Casó la abuela Inés con Gregorio. Buen mozo. Altivo. Enjuto y seco. Nació en Losilla de Alba y, durante su juventud, ejerció un par de meses como aprendiz de alfayate en Zamora pero la experiencia entre paños y tergales no fue de su agrado de modo que volvió al pueblo por labrarse un porvenir.

Por aquel entonces, la abuela Inés acababa de firmar un contrato con el Consejo de Educación de la Escuela. Nada especial. Lo habitual antes de tomar posesión.

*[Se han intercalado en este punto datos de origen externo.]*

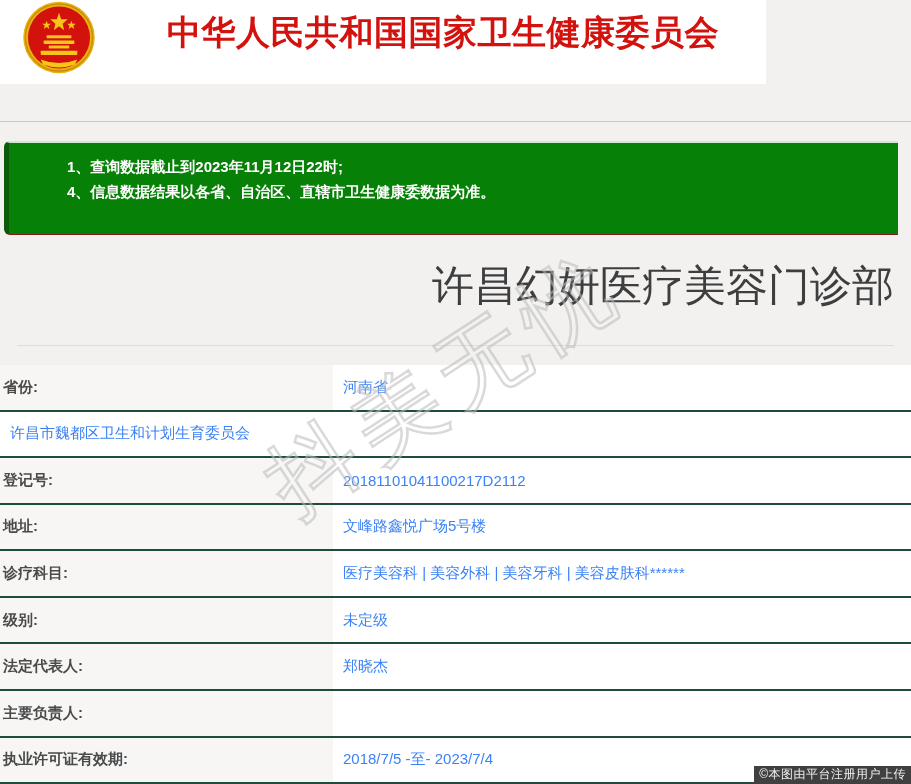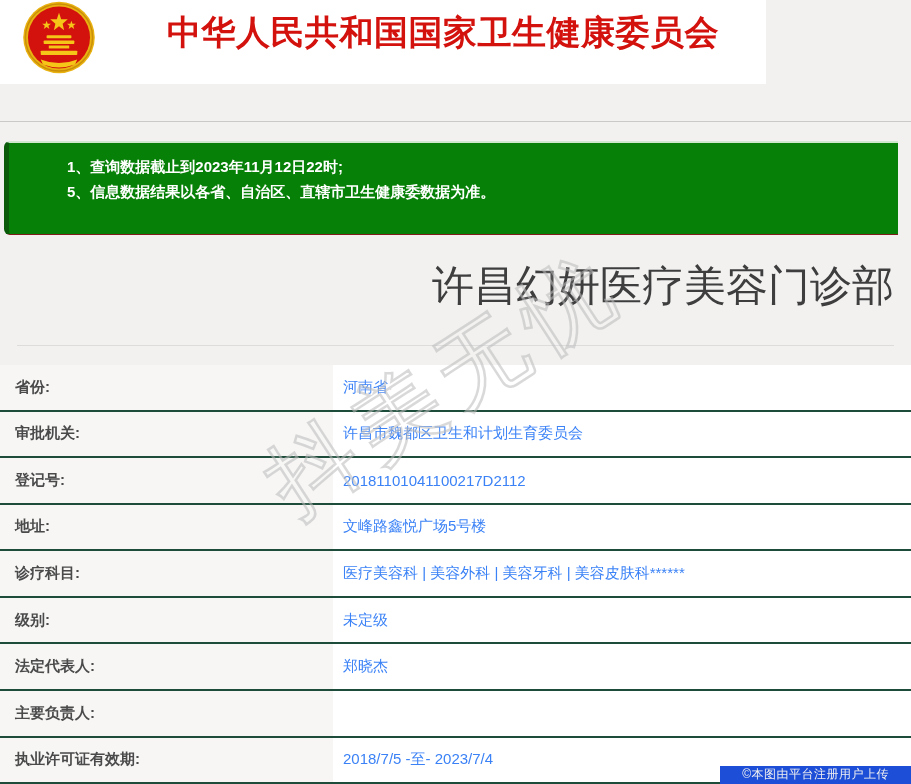"5、信息数据结果以各省、自治区、直辖市卫生健康委数据为准。" div.notice-item { text: 5 -> 4 }
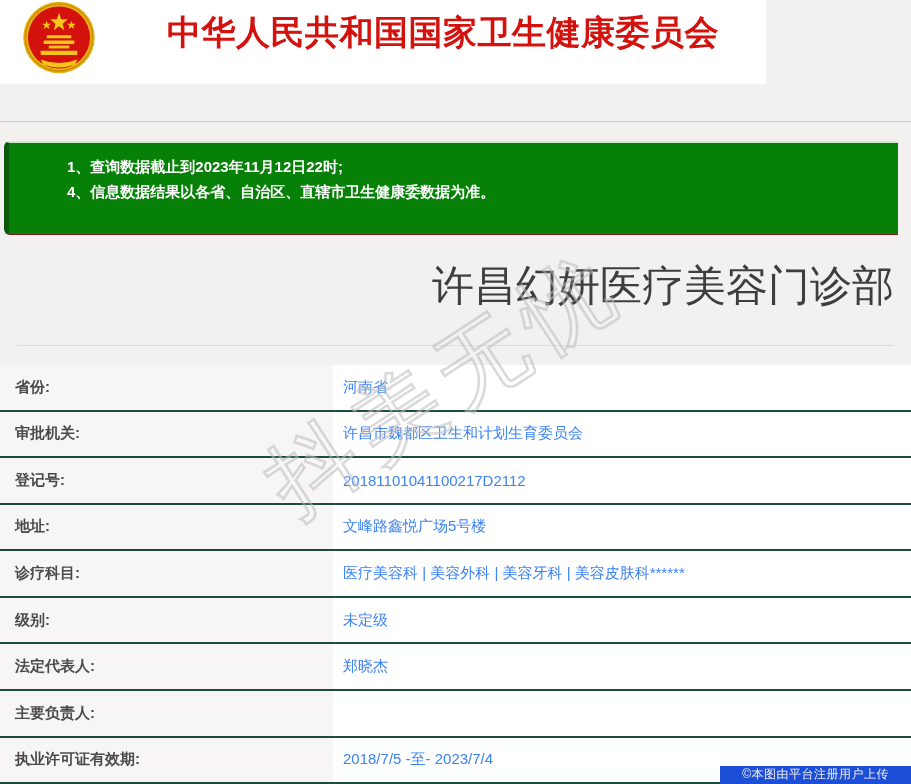"省份:" .cell-label { padding-left: 15px -> 3px }
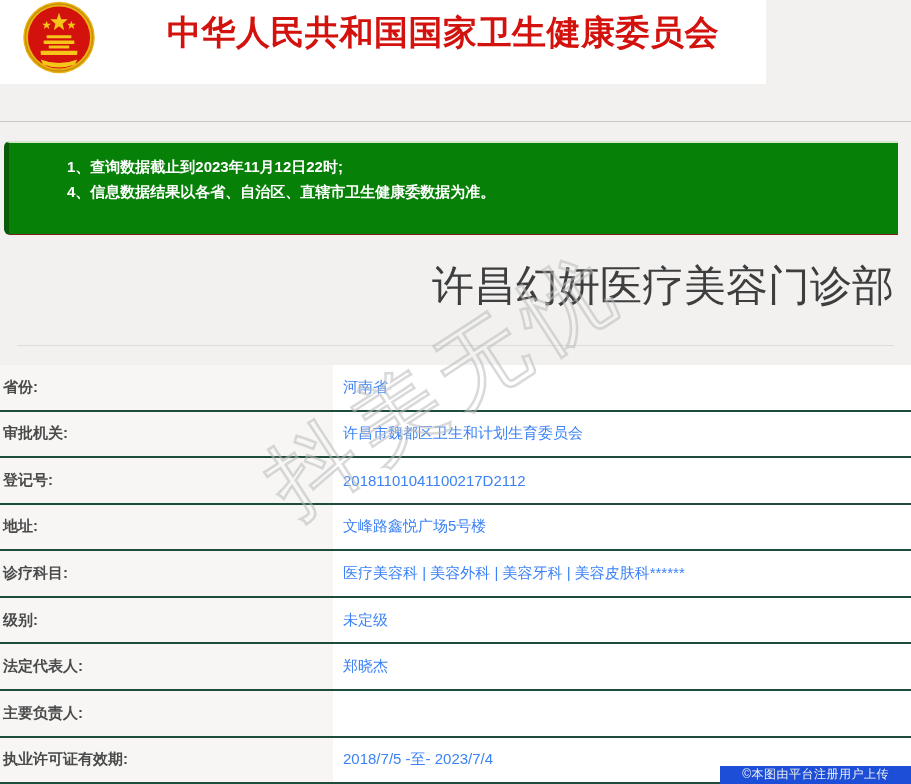"审批机关:" div.cell-label { html: <div>审批机关:</div> -> none }
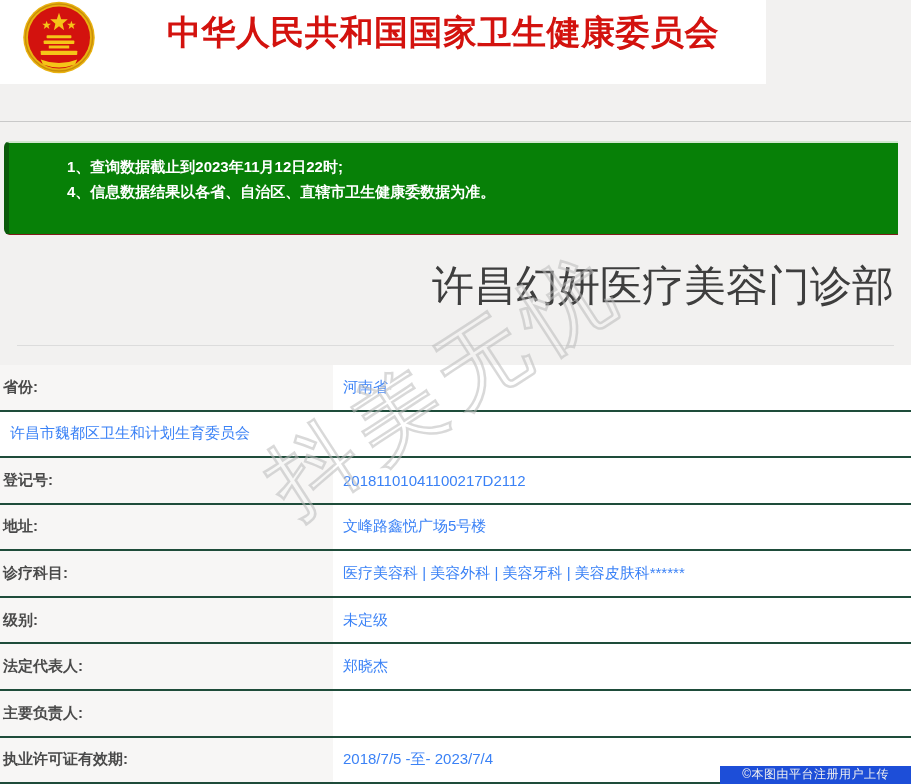"©本图由平台注册用户上传" .footer-badge { background: #1d4ed8 -> #404040; padding: 1px 22px 2px -> 1px 5px 2px }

A partir de ese momento le quedaba terminantemente prohibido fumar cigarrillos. No vestiría ropa de colores brillantes ni se teñiría el pelo ni se pintaría los labios. No estaría fuera de su casa a partir de las ocho de la tarde y, bajo ningún concepto, abandonaría el pueblo sin permiso del presidente del Consejo de Delegados. Quedaba, también, obligada a usar, al menos, dos enaguas.

Comenzaba el siglo XX.

En poco tiempo, aquel joven apuesto recién llegado de la capital enamoró a la maestra. Su prestancia y palabra fácil ayudaron al acercamiento. Se casaron y, desde el principio, asumió con dignidad el papel de consorte en la sombra. Un paso, siempre, por detrás de Inés.

Los constantes cambios de destino de su mujer provocaron que durante años no tuviera oficio estable. Fue bien entrada la madurez cuando, por una serie de razones que no vienen al caso, encontró su verdadera vocación. ¡Quién lo habría de decir! Don Gregorio, el marido de la maestra, reciclado en perfecto sacristán.

No sabía latín pero recitaba las preces como el más brillante licenciado. Conocía la liturgia casi tanto como el sacerdote al que ayudaba y, a falta de estudios sobre armonía, nadie como él para dar a la antífona el sonsonete que requería. Incluso se atrevía con el viejo armonio, y eso que en su vida vio un pentagrama. Ni falta que le hacía.

"Está desafinado", solía decir en tono solemne cuando los parroquianos le preguntaban por los chirridos de aquel extraño artilugio que sonaba pulsando cualquier tecla.

Con Inés y Gregorio comenzó una saga. De los siete hijos que tuvieron, sobrevivieron cuatro. Eduardo, maestro de Primera Enseñanza, fue el primero. Manolo, que optó por la carrera militar, el segundo. A continuación María Cleofé, con el carácter firme y tolerante de la madre y por último, Maximino, el benjamín.

Todos inspiraron su conducta en los principios éticos de los padres. De ellos aprendieron que la honradez es irrenunciable. También, el valor del esfuerzo, la constancia y el compromiso. Los cuatro formaron sus propias familias y acabaron convertidos en referente para los más cercanos.

Sirvan estas líneas para rescatar sus biografías del olvido del cronista de palacio. La de ellos y la de todos aquellos a quienes jamás veremos en los libros de Historia.

A falta de trovador que cante sus hazañas, sean mi homenaje a tantos héroes anónimos como nos han precedido. Hombres y mujeres. En tiempos de penuria. Dispuestos, siempre, a todo a cambio de casi nada...

Años atrás, cuando la abuela Inés llegó a Tábara, España estaba hecha jirones. La maldición cainita la había dejado desangrada. El país era inmenso cortijo desnutrido recién acabada la Guerra Civil y el dictador, con la bendición del cardenal primado, desfilaba en la procesión del Corpus Christi de Toledo junto a la custodia y bajo un palio que?, pero no sé por qué me da que estoy divagando. Esa es otra historia. Ya habrá tiempo de contarla.